Êtes-vous entrée à la faculté de médecine avec une idée claire de la spécialisation médicale que vous vouliez entreprendre ?
Lorsque j’étais résidente, je me rendais bien compte que la pédiatrie exerçait une fascination sur moi. J’ai toujours aimé être entourée d’enfants. Ils sont directs et très authentiques. J’aimais les procédures et les soins aigus mais je me suis toujours sentie plus à l’aise avec les enfants. J'ai considéré la chirurgie, mais, comme je pensais que les chirurgiens avaient une vie de fou, j’ai opté pour la néonatalogie.
Étiez-vous consciente que travailler à l’Unité de soins d’urgence néonatals au Children comportait de grands défis?
Je l’ai découvert! Assurément, c’est une lourde responsabilité, mais la satisfaction est là aussi. Il est très gratifiant de voir les enfants quitter L’USI et revenir nous visiter avec leurs parents. C’est un moment précieux car on sent alors que l’on a réellement fait une différence.
Vous occupez-vous seulement des bébés prématurés ou aussi des petits ayant d’autres problèmes de santé?
Les prématurés sont des bébés qui naissent à moins de 37 semaines, et nous avons un nombre important de ces cas : ils représentent la moitié des admissions à l’USIN. Ce ne sont pas toujours les cas les plus difficiles que nous voyons, tout dépend de leur degré de prématurité. Parfois, les bébés à terme naissent avec de nombreuses anomalies congénitales qui représentent des défis majeurs. Mais pour les parents, et c’est compréhensible, un enfant malade est un défi en soi parce qu’il s’agit de leur enfant et que cela est très important.
Maintenant que le Children a déménagé au Campus Glen, comment la proximité entre l’USIN et le département des naissances au Royal Vic a-t-elle affecté votre travail?
C’est l’un des changements les plus fantastiques qui soient ! C’est un mieux autant pour les bébés que pour les familles ayant des enfants nécessitant une attention immédiate : le bébé n’a pas à être transporté en ambulance et a accès à tous les pédiatres et autres spécialistes sur le champ. Le travail d’équipe avec les obstétriciens s’en trouve amélioré et les soins pour les bébés aussi. Avoir la possibilité de travailler ensemble main dans la main est l’un des plus grands accomplissements. Nous sommes dans la bonne direction !
Peut-on dire alors que cette proximité fait de l’Hôpital de Montréal pour enfants un vrai centre mère-enfant, à l’instar de l’autre hôpital pédiatrique de la ville qu’est Sainte-Justine?
Absolument, mais bien plus que cela : si la maman a besoin de soins intensifs, elle peut être soignée sur place.

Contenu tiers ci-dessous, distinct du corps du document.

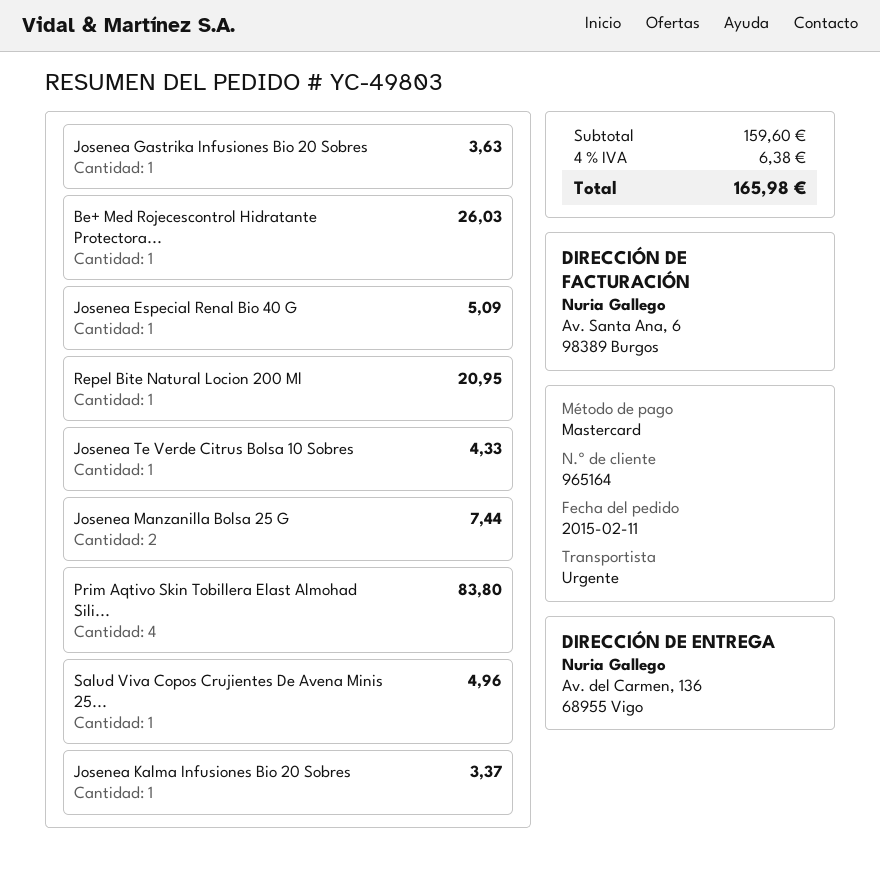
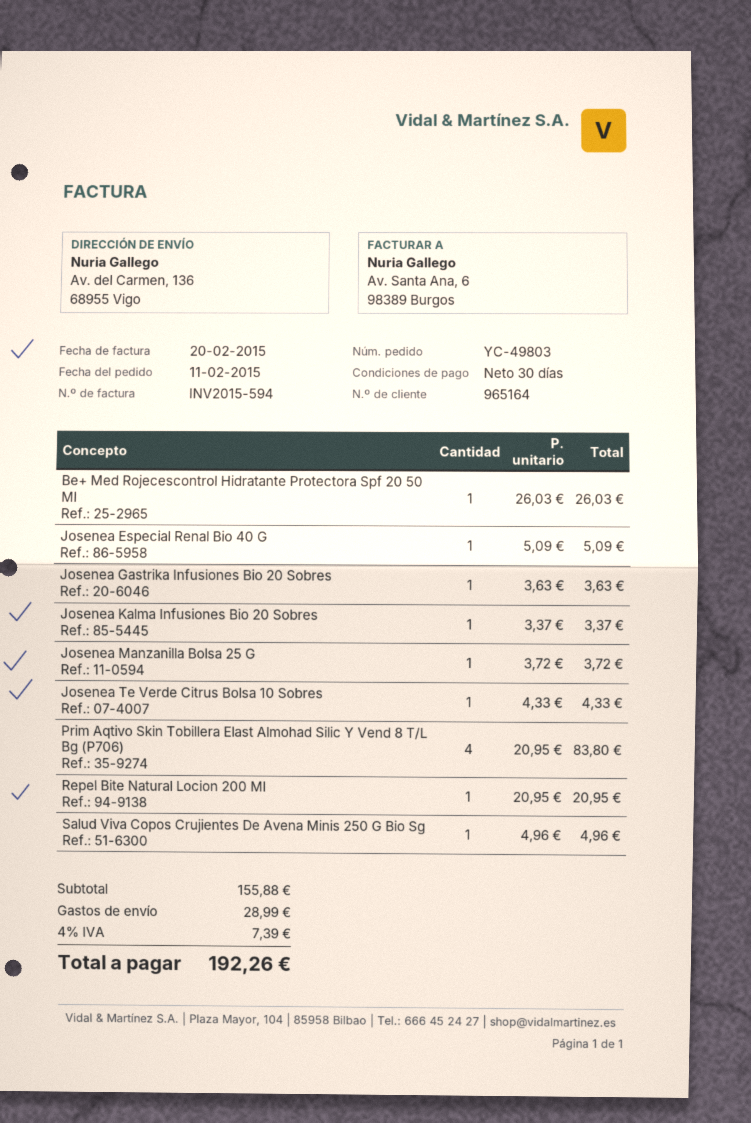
Josenea Manzanilla Bolsa 25 G: 2 for 7.44 -> 1 for 3.72
subtotal: 159.60 -> 155.88
shipping: none -> 28.99
tax: 4% = 6.38 -> 4% = 7.39
total: 165.98 -> 192.26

Cela fait une grosse différence.
Quel est l’aspect de votre travail que vous trouvez le plus difficile?
C’est de maintenir le haut niveau de soins que nous dispensons avec des ressources en constante diminution. Comme on dit, «faire plus avec moins». Toutefois, et je sais que je passe pour une optimiste, je suis convaincue que c’est seulement lorsque nous sommes confrontés à des défis que nous trouvons des solutions. Si nous ne sommes jamais remis en question, nous restons dans notre zone de confort et nous perdons des occasions de découvrir des solutions qui seraient bénéfiques au plus grand nombre.
Quelle est la chose la plus importante que vous ayez apprise au contact des patients et de leur famille qu’on n’aurait pas pu vous enseigner en classe?
Les familles nous apprennent beaucoup sur la résilience et l’adaptation. Parfois, nous aimerions avoir une boule de cristal et être capables de prédire l’avenir, mais en toute humilité, je dis aux patients que je peux me tromper. C’est la leçon, je pense, que nous donnent les familles : nous sous-estimons parfois nos pronostics alors qu’ils peuvent être bien meilleurs que ce que nous avions anticipé.
Pouvez-vous vous imaginer faire autre chose que pratiquer la médecine?
Après toutes ces années, je dirais probablement non ! Vous savez, la médecine est un vaste domaine d’activités à découvrir, comme la gestion médicale, la psychologie médicale, etc. La médecine touche tous les aspects de la vie. Oui, je suis très à l’aise dans cette niche que j’ai choisie.